This entry is long overdue, but the topic is always relevant. Many people have become concerned about radiation since the terrible disaster in Japan last month; I believe the dietary steps we take to address these concerns are important not only immediately following a crisis, but all of the time. Like it or not, radiation is a part of our lives now, and we do well to address it dietarily on an ongoing basis, not *just* when facing an increased level of exposure. The same holds true for our dogs; beyond the foundation of good diet and avoiding unnecessary exposure to household and garden chemicals, veterinary drugs and cigarette smoke (to name a few) we can add herbs, foods and supplements to further support the body. In this entry I will discuss a few of these additions, and how one might safely and effectively utilize them for dogs. The nice part is, all of them can be used as part of your total natural care strategy, safely and supportively, radiation concerns or not.
For starters, the first thing we think of for human use is iodine, and so many are turning to kelp to supplement their diets.
To clarify, let me quote the outstanding herbalist Sean Donahue on the human uses of iodine:
“Radioactive Iodine 131 is a byproduct of nuclear fission and is be released in the event of a meltdown or possibly in the event that the fuel rods have degraded and fission products are carried with the steam vented from one of the reactors. Iodine 131 has been detected in the area around the Fukushima plant.
Fortunately for those of us in North America, the half-life of Iodine 131 is 8 days, and radioactive material will likely take a week to be reach our west coast if indeed it is carried that far.
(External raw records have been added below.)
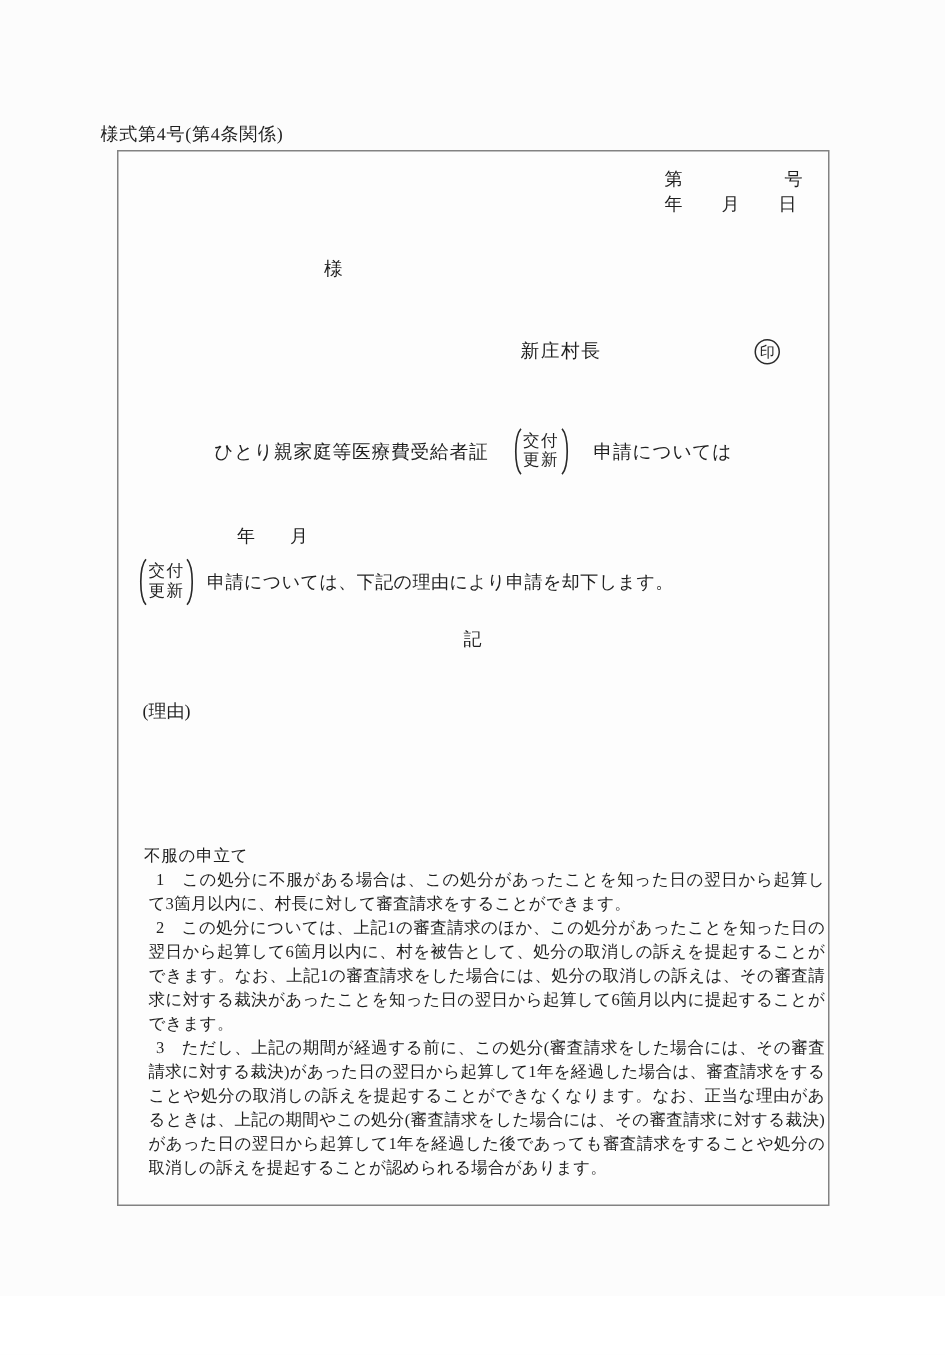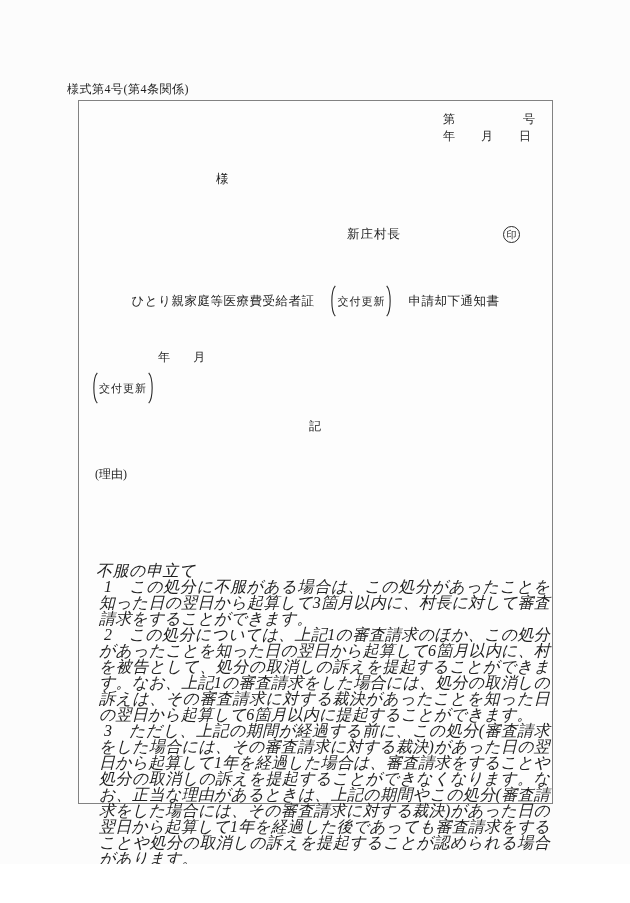--- a/index.html
+++ b/index.html
@@ -56,7 +56,7 @@
   .bracket-group{display:inline-flex;align-items:center;gap:1px;}
   .bracket-group svg{display:block;color:#2a2a2a;}
   .stack{
-    display:inline-flex;flex-direction:row;
+    display:inline-flex;flex-direction:column;
     font-size:11px;line-height:13px;letter-spacing:1px;text-align:center;
   }
   .body-line1{

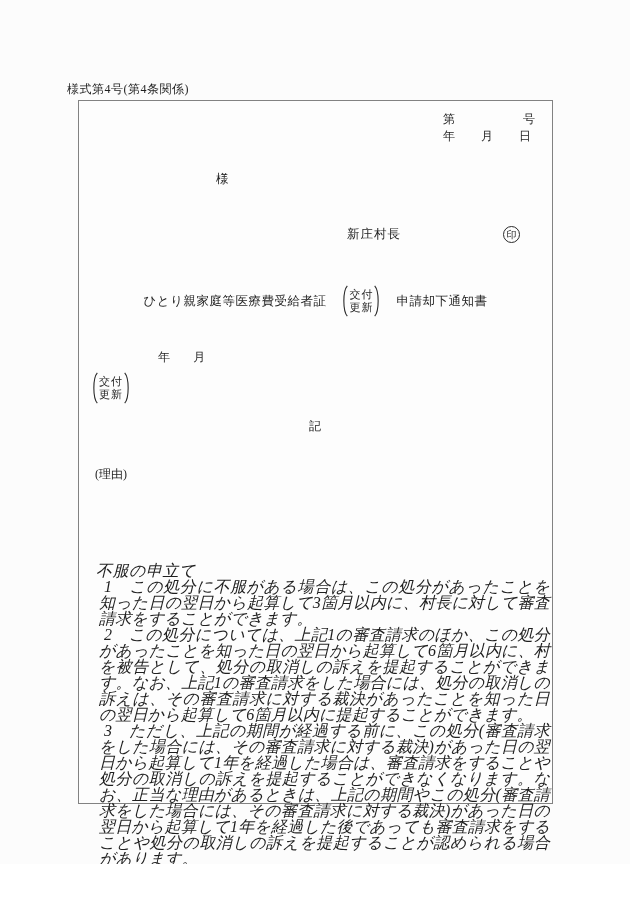--- a/index.html
+++ b/index.html
@@ -136,7 +136,7 @@
             </svg>
         </span>
       </span>
-      <span>申請却下通知書</span>
+      <span>申請については</span>
     </div>
 
     <div class="body-line1">

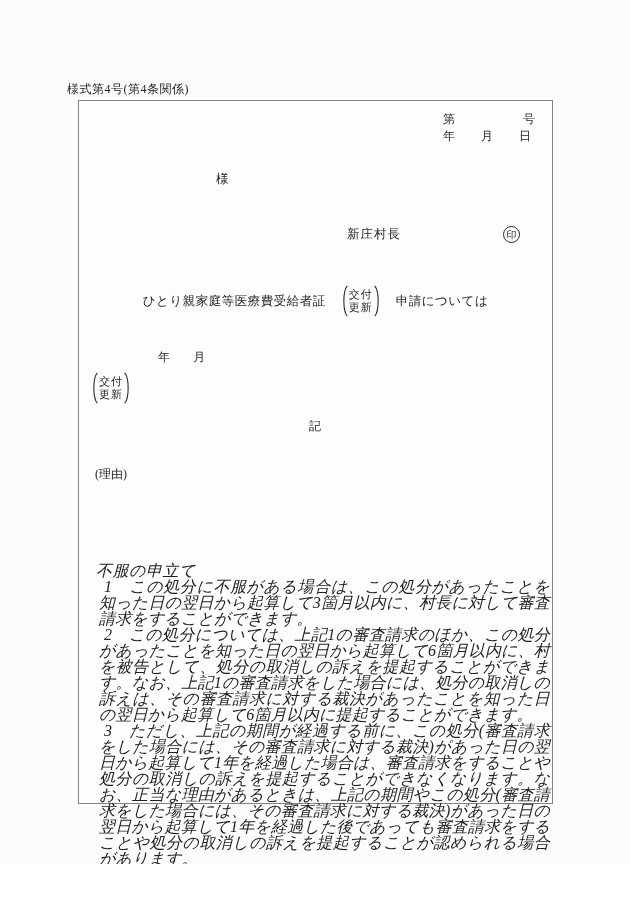--- a/index.html
+++ b/index.html
@@ -163,6 +163,7 @@
             </svg>
         </span>
       </span>
+      <span>申請については、下記の理由により申請を却下します。</span>
     </div>
 
     <div class="ki">記</div>

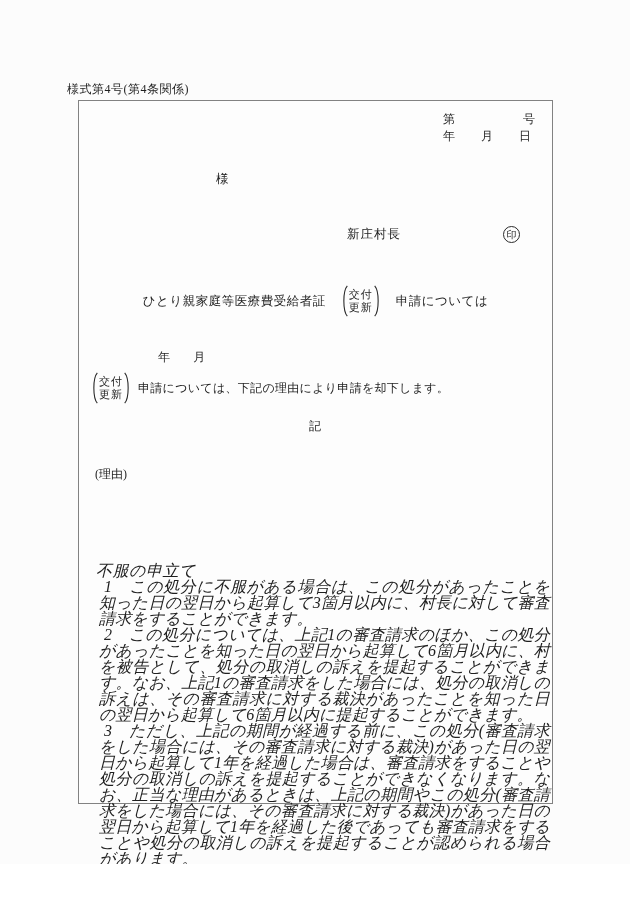--- a/index.html
+++ b/index.html
@@ -82,9 +82,8 @@
   }
   .appeal{
     position:absolute;left:17px;top:462px;width:454px;
-    font-size:16px;line-height:16px;letter-spacing:0.15px;
+    font-size:11px;line-height:16px;letter-spacing:0.15px;
     text-align:justify;
-    font-style:italic;
   }
   .appeal-heading{letter-spacing:0.5px;}
   .appeal-item{padding-left:3px;text-indent:5px;}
But there is still some threat of radioactive Iodine exposure for west coasters and certainly a more substantial threat for those in and closer to Japan.
Because the thyroid takes up Iodine, and Iodine 131 is highly unstable, there is a large risk of thyroid cancer from exposure to Iodine 131. The best way to minimize the Iodine 131 uptake is to provide the thyroid with large amounts of Iodine 127. Standard procedure in the event of a nuclear disaster is to distribute Potassium Iodide to people in affected areas. And Potassium Iodide will certainly do the job. (But be careful to make sure you aren’t overdoing it!)”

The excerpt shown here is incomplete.